Repeat, exactly as written, the line with "and background channel" and every line that follows it in the material below, ending with the last.

....

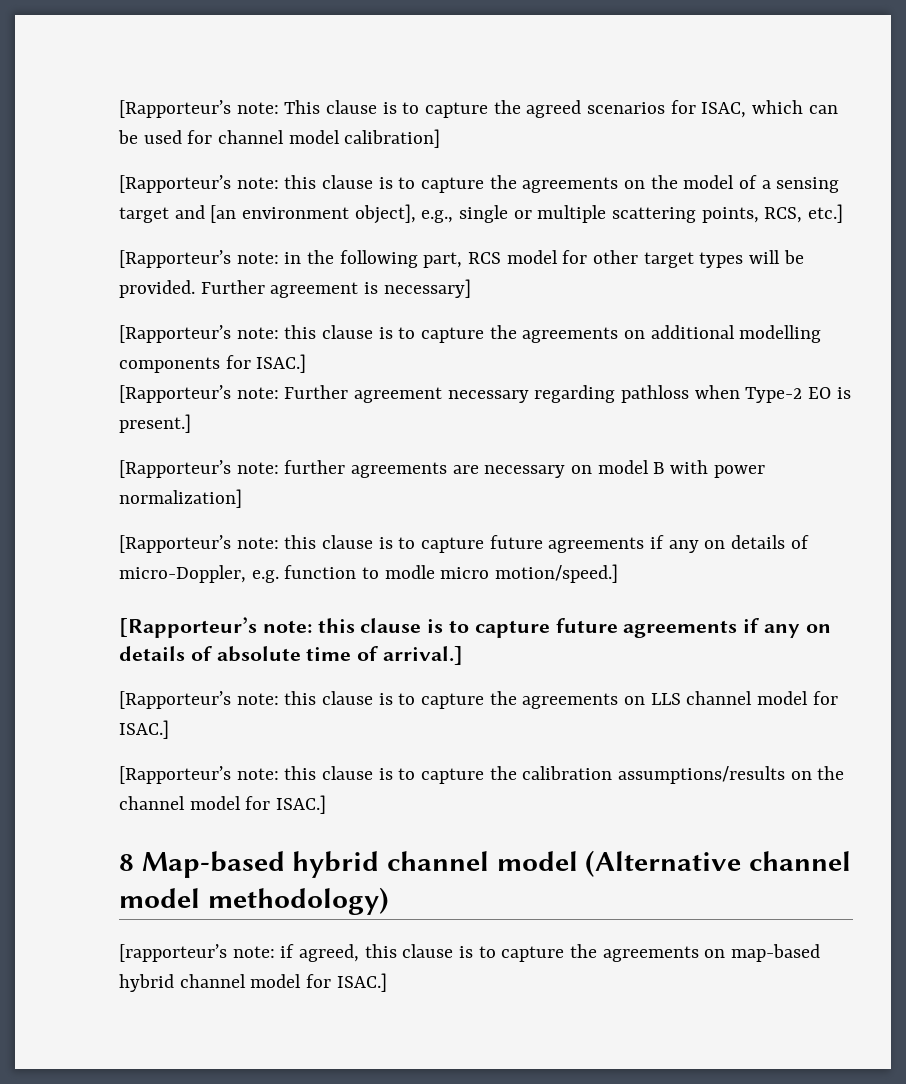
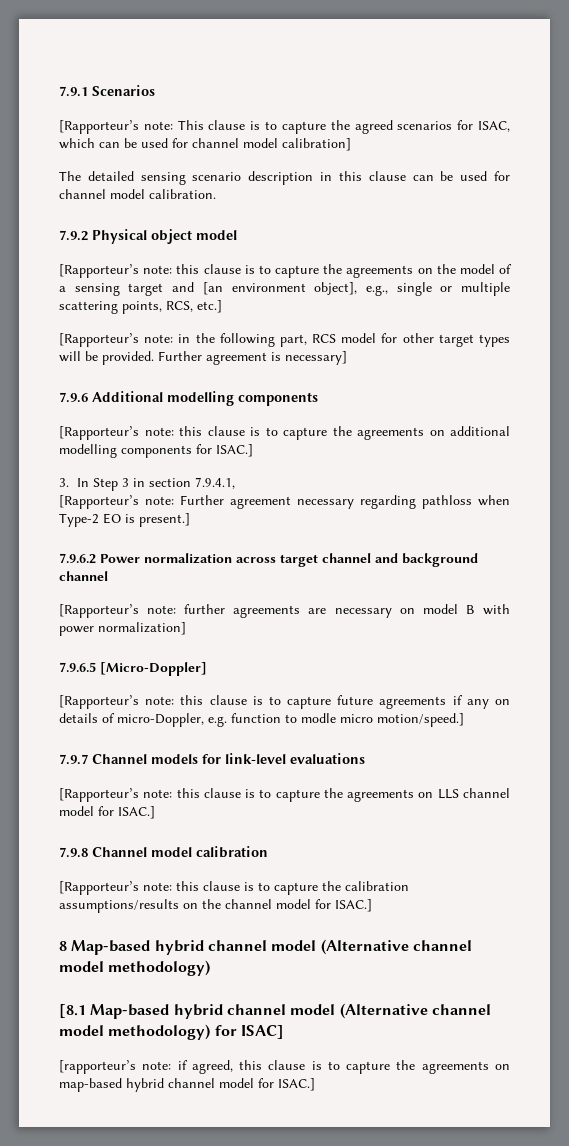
+ 7.9.1 Scenarios
+ The detailed sensing scenario description in this clause can be used for channel model calibration.
+ 7.9.2 Physical object model
+ 7.9.6 Additional modelling components
+ 3. In Step 3 in section 7.9.4.1,
+ 7.9.6.2 Power normalization across target channel and background channel
+ 7.9.6.5 [Micro-Doppler]
- [Rapporteur’s note: this clause is to capture future agreements if any on details of absolute time of arrival.]
+ 7.9.7 Channel models for link-level evaluations
+ 7.9.8 Channel model calibration
+ [8.1 Map-based hybrid channel model (Alternative channel model methodology) for ISAC]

....

§ **ANSWER**
+ 7.9.6.2 Power normalization across target channel and background channel
+ 7.9.6.5 [Micro-Doppler]
- [Rapporteur’s note: this clause is to capture future agreements if any on details of absolute time of arrival.]
+ 7.9.7 Channel models for link-level evaluations
+ 7.9.8 Channel model calibration
+ [8.1 Map-based hybrid channel model (Alternative channel model methodology) for ISAC]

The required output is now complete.